I was mid-panic, staring around the room like a fugitive. For a split second, I looked toward the bedroom window, mentally calculating the drop to the ground below. Could I make it if I jumped? Probably.

Would I break something in the process? Also probably.

Still… it might be less painful than whatever awkward explanation would unfold downstairs.

My clothes from last night were in a crumpled pile by the foot of the bed, but just as I reached for them, I hear Connor’s voice drift up:

“Hey… is that Coach Ryan’s truck in the driveway?”

Harper’s response was immediate–and flustered.

“Uh… oh! Um… I think… maybe? I mean, it could be. He was, um–he was…”

I snorted. Solid cover, Harper. Real smooth.

I grabbed the nearest thing I could find: an oversized gym shirt of hers and a pair of baggy sweats. On her, they were probably comfy and loose. On me? The shirt clung to my chest like second skin, and the sweats hit me a couple inches above the ankle, barely staying on my hips.

Jesus.

Still, it was better than showing up in my clothes from last night, or even worse, shirtless like I’d just wandered off the cover of a romance novel.

I took a breath and headed downstairs, trying to summon what little dignity I had left.

“The bathroom sink’s fixed,” I said as I reached the bottom step, voice completely deadpan.

Connor’s face lit up like Christmas morning. “Coach Ryan! You’re here! Did you sleep over?!”

Mrs. Knox was definitely staring at me–eyebrows raised, lips twitching. Then she turned to Harper with a slow, knowing smile and the subtlest eyebrow wiggle I’d ever seen.

“Thanks again, Mrs. Knox,” Harper smiled, visibly relaxing.

“It’s my pleasure,” Mrs. Knox said kindly, her eyes flicking between us again before she added, “I’ll see you all later.”

She gave Harper a small nod–one I wasn't supposed to notice–before heading back toward her house.

Harper exhaled, her shoulders sagging just a little, but Connor wasn’t done yet. He tugged on my hand, his excitement spilling over. “Ryan, can you stay? Please? Hang out for a bit.”

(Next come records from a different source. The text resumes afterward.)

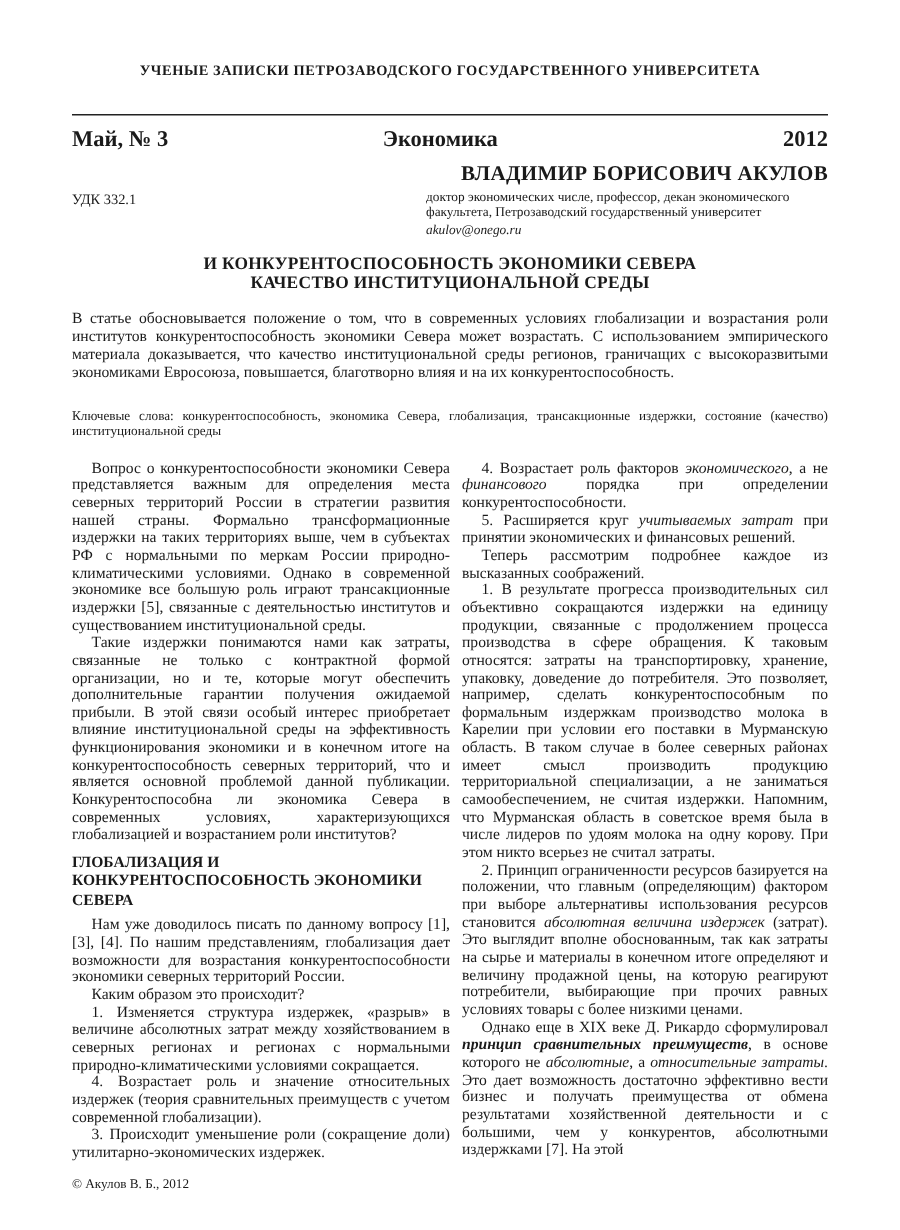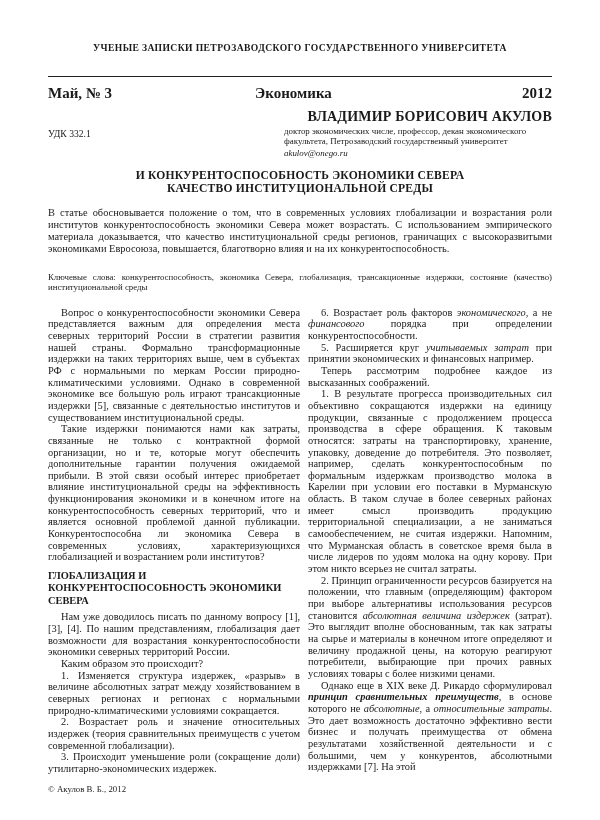--- a/index.html
+++ b/index.html
@@ -124,29 +124,29 @@
 
   <div class="columns">
     <div class="col col-left">
       <div>
           <p class="body-p"><span>Вопрос о конкурентоспособности экономики Севера представляется важным для определения места северных территорий России в стратегии развития нашей страны. Формально трансформационные издержки на таких территориях выше, чем в субъектах РФ с нормальными по меркам России природно-климатическими условиями. Однако в современной экономике все большую роль играют трансакционные издержки [5], связанные с деятельностью институтов и существованием институциональной среды.</span></p>
           <p class="body-p"><span>Такие издержки понимаются нами как затраты, связанные не только с контрактной формой организации, но и те, которые могут обеспечить дополнительные гарантии получения ожидаемой прибыли. В этой связи особый интерес приобретает влияние институциональной среды на эффективность функционирования экономики и в конечном итоге на конкурентоспособность северных территорий, что и является основной проблемой данной публикации. Конкурентоспособна ли экономика Севера в современных условиях, характеризующихся глобализацией и возрастанием роли институтов?</span></p>
           <div class="col-heading">ГЛОБАЛИЗАЦИЯ И КОНКУРЕНТОСПОСОБНОСТЬ ЭКОНОМИКИ СЕВЕРА</div>
           <p class="body-p"><span>Нам уже доводилось писать по данному вопросу [1], [3], [4]. По нашим представлениям, глобализация дает возможности для возрастания конкурентоспособности экономики северных территорий России.</span></p>
           <p class="body-p"><span>Каким образом это происходит?</span></p>
           <p class="body-p"><span>1. Изменяется структура издержек, «разрыв» в величине абсолютных затрат между хозяйствованием в северных регионах и регионах с нормальными природно-климатическими условиями сокращается.</span></p>
-          <p class="body-p"><span>2. Возрастает роль и значение относительных издержек (теория сравнительных преимуществ с учетом современной глобализации).</span></p>
+          <p class="body-p"><span>4. Возрастает роль и значение относительных издержек (теория сравнительных преимуществ с учетом современной глобализации).</span></p>
           <p class="body-p"><span>3. Происходит уменьшение роли (сокращение доли) утилитарно-экономических издержек.</span></p>
         </div>
       <div class="copyright">© Акулов В. Б., 2012</div>
     </div>
     <div class="col col-right">
       <div>
-          <p class="body-p"><span>6. Возрастает роль факторов </span><span class="seg-i">экономического</span><span>, а не </span><span class="seg-i">финансового</span><span> порядка при определении конкурентоспособности.</span></p>
-          <p class="body-p"><span>5. Расширяется круг </span><span class="seg-i">учитываемых затрат</span><span> при принятии экономических и финансовых например.</span></p>
+          <p class="body-p"><span>4. Возрастает роль факторов </span><span class="seg-i">экономического</span><span>, а не </span><span class="seg-i">финансового</span><span> порядка при определении конкурентоспособности.</span></p>
+          <p class="body-p"><span>5. Расширяется круг </span><span class="seg-i">учитываемых затрат</span><span> при принятии экономических и финансовых решений.</span></p>
           <p class="body-p"><span>Теперь рассмотрим подробнее каждое из высказанных соображений.</span></p>
           <p class="body-p"><span>1. В результате прогресса производительных сил объективно сокращаются издержки на единицу продукции, связанные с продолжением процесса производства в сфере обращения. К таковым относятся: затраты на транспортировку, хранение, упаковку, доведение до потребителя. Это позволяет, например, сделать конкурентоспособным по формальным издержкам производство молока в Карелии при условии его поставки в Мурманскую область. В таком случае в более северных районах имеет смысл производить продукцию территориальной специализации, а не заниматься самообеспечением, не считая издержки. Напомним, что Мурманская область в советское время была в числе лидеров по удоям молока на одну корову. При этом никто всерьез не считал затраты.</span></p>
           <p class="body-p"><span>2. Принцип ограниченности ресурсов базируется на положении, что главным (определяющим) фактором при выборе альтернативы использования ресурсов становится </span><span class="seg-i">абсолютная величина издержек</span><span> (затрат). Это выглядит вполне обоснованным, так как затраты на сырье и материалы в конечном итоге определяют и величину продажной цены, на которую реагируют потребители, выбирающие при прочих равных условиях товары с более низкими ценами.</span></p>
           <p class="body-p"><span>Однако еще в XIX веке Д. Рикардо сформулировал </span><span class="seg-bi">принцип сравнительных преимуществ</span><span>, в основе которого не </span><span class="seg-i">абсолютные</span><span>, а </span><span class="seg-i">относительные затраты</span><span>. Это дает возможность достаточно эффективно вести бизнес и получать преимущества от обмена результатами хозяйственной деятельности и с большими, чем у конкурентов, абсолютными издержками [7]. На этой</span></p>
         </div>
     </div>
   </div>
 
 </div>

I glanced at Harper, searching her face for an answer. Her eyes met mine, wide yet calm, and then she gave me a small shrug–like she was handing me the reins. Whatever I decided, she’d go along with.

My chest tightened a little at that. Before I could say anything, though, Connor lit up like he’d already made the decision for me. “We should go skating! The arena is open and there is never anyone there in the mornings.”

I let out a quiet laugh, still trying to catch up with how quickly the situation had flipped from panic to plans. “Skating, huh?”

Connor nodded furiously. “Come on, it’ll be fun!”